S'agissant tout d'abord des élections présidentielles, il est évidemment exclu qu'une compétition atteigne le centre même du système politique ainsi concerné : le chef de l'État. Il vaut mieux ne pas y songer. 677 Au sein de l’appareil de l’UNC, la remise en question de la primauté de M. Ahidjo est impensable : “‘ il est d’ailleurs significatif qu’aucune procédure de mise en minorité et de renversement du Président national ne soit explicitement prévue dans les statuts ou le règlement intérieur ’”. 678 En dehors des structures partisanes, ceux qui osent enfreindre cette règle non-écrite mais connue de tous, attirent sur eux, l'ire et l'opprobre du régime dont le fonctionnement, rendant impossible l'alternance au pouvoir, permet en outre de le caractériser. 679 Par ailleurs, autre caractéristique du régime d'A. Ahidjo, aucun talent ne peut se révéler qui ne soit aussitôt objet de suspicion, et l'originalité un péché. Tout ce qui peut distinguer est rabaissé, 680 dès lors trône inévitablement la médiocrité, satisfaite et répressive; la détermination va naturellement apparaître comme un vice, le courage comme un fléau. De fait, il doit être clair pour tous que le chef de l'État se situe toujours au-dessus de toute concurrence, fut-elle électorale : le Président est toujours le candidat unique du parti unique à la magistrature suprême. Ainsi , comme l'écrit donc J.-F. Bayart, "l'investiture de M. Ahidjo en 1965, 1970 et 1975 ne semble avoir fait l'objet d'aucun débat contradictoire au sein du Bureau politique, 681 ce qui est théoriquement supposé devoir se faire, selon le respect des procédures au sein de cet organe du parti unique également évoqué par Paul Tessa, qui écrit, à ce propos s'agissant des élections présidentielles et des élections législatives, que : "‘le choix des candidats est l'œuvre non des électeurs, ni même des organismes de base du parti, mais du Comité Directeur, présidé par le chef de l'État’". 682
Au niveau des élections législatives, la sélection des candidats uniques est préparée par les rapports qu'envoient concurremment des différentes régions du pays, les autorités politiques, les autorités administratives, mais aussi et surtout la police secrète politique s'appuyant sur son réseau d'indicateurs, véritable base du régime. Une commission restreinte de l'organe directeur du parti prend le relais et dresse une première liste des candidatures suffisamment sérieuses pour être envisageables. Selon les dispositions d’une loi du 7 décembre 1973, il est prévu que les candidats ne puissent être que des membres de l’U.N.C.. Or, l’U.N.C. est le parti unique, il a donc le monopole de présentation des candidatures. Les seules qualités requises sont évidemment celles qui assurent l'émergence mécanique du chef du parti lui-même : A. Ahidjo. Le conformisme s’avère la valeur suprême, dans ce régime où il n'est pas fait d'admiration pour qui sait mieux, mais de l'admiration pour qui fait davantage au goût du pouvoir. Par la suite de la procédure de sélection des candidatures, le Président de la République, chef du parti unique, opère un choix souverain parmi les noms qui lui sont présentés, à l'issue d'un débat supposé devoir se tenir au sein de l'organe directeur; cette dernière instance approuve finalement la liste unique ainsi établie de ceux qui deviendront députés ; car, le choix des candidats investis par le parti entraîne leur élection automatique, le nombre de noms sur la liste unique étant exactement celui des sièges à pourvoir.

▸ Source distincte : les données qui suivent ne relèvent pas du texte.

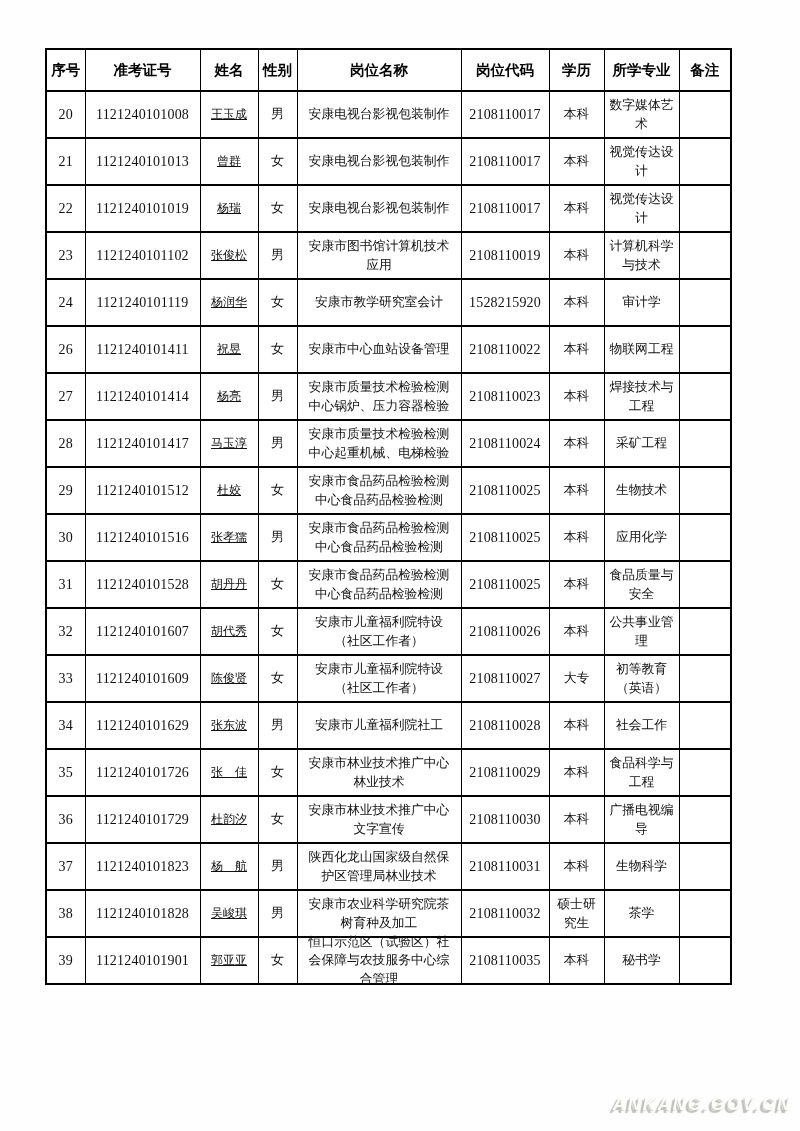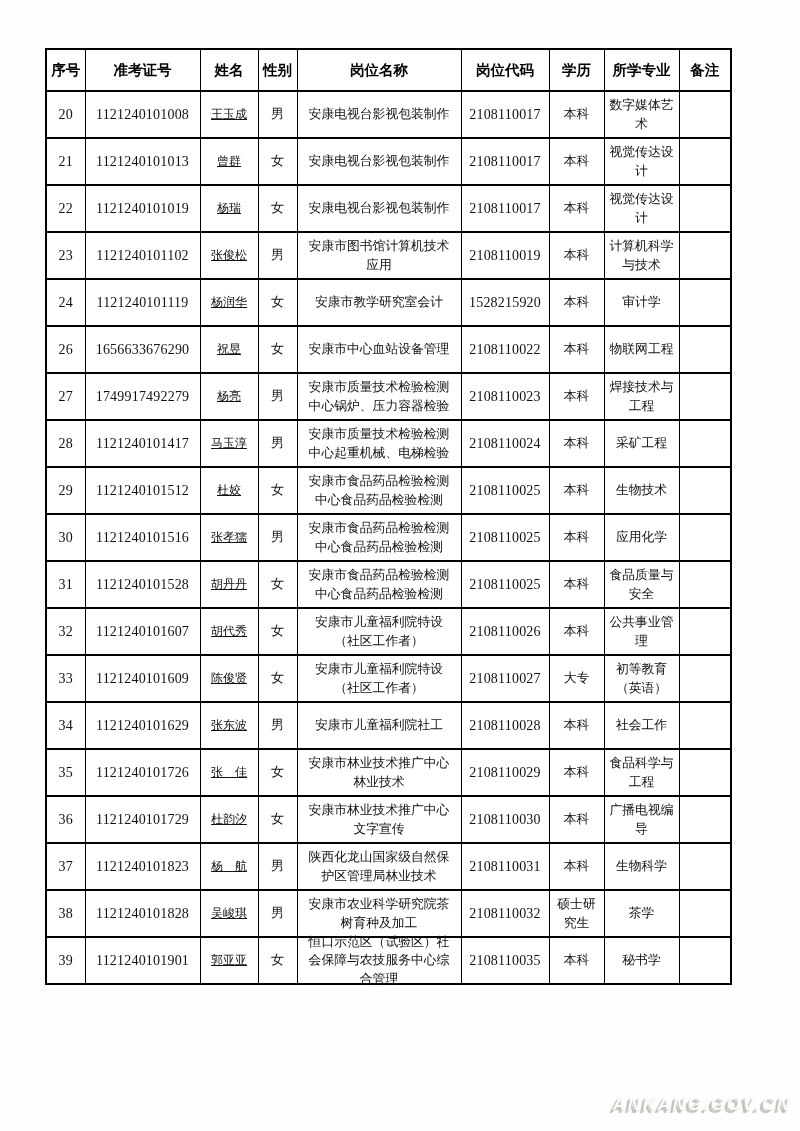"1656633676290" div.cw { text: 1656633676290 -> 1121240101411 }
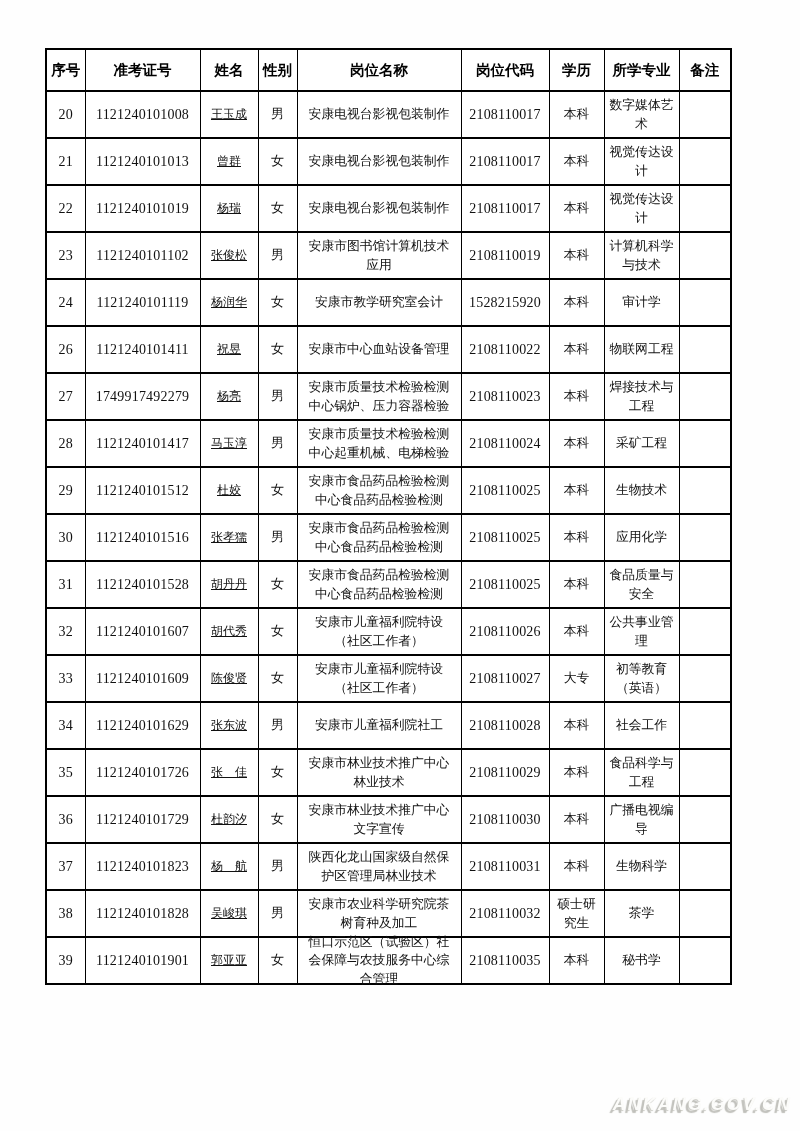"1749917492279" div.cw { text: 1749917492279 -> 1121240101414 }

Il est à noter que pour les dirigeants de ce régime non pluraliste, la liste unique n'est évidemment pas, le signe de la tyrannie que l'on pourrait y trouver. Bien au contraire, elle est la marque de l'unité que l'on souhaite ainsi marquer. La liste unique symbolise aux yeux du régime en place la communion populaire ; de même, le parti unique, l'UNC n'est pas lui-même le fruit de la " machination" que suggérerait le processus de sa constitution . Pour ses dirigeants, la légitimité que revendique est réputée être née du libre consentement de toutes les formations et de la libre adhésion de “ ‘l’immense majorité des Camerounais. Aussi, le règlement intérieur et les statuts de cette formation prévoient un mode d’organisation démocratique. L’UNC répond donc à l'identité des aspirations du peuple qui s'expriment dans son chef, A. Ahidjo, qui l'incarne.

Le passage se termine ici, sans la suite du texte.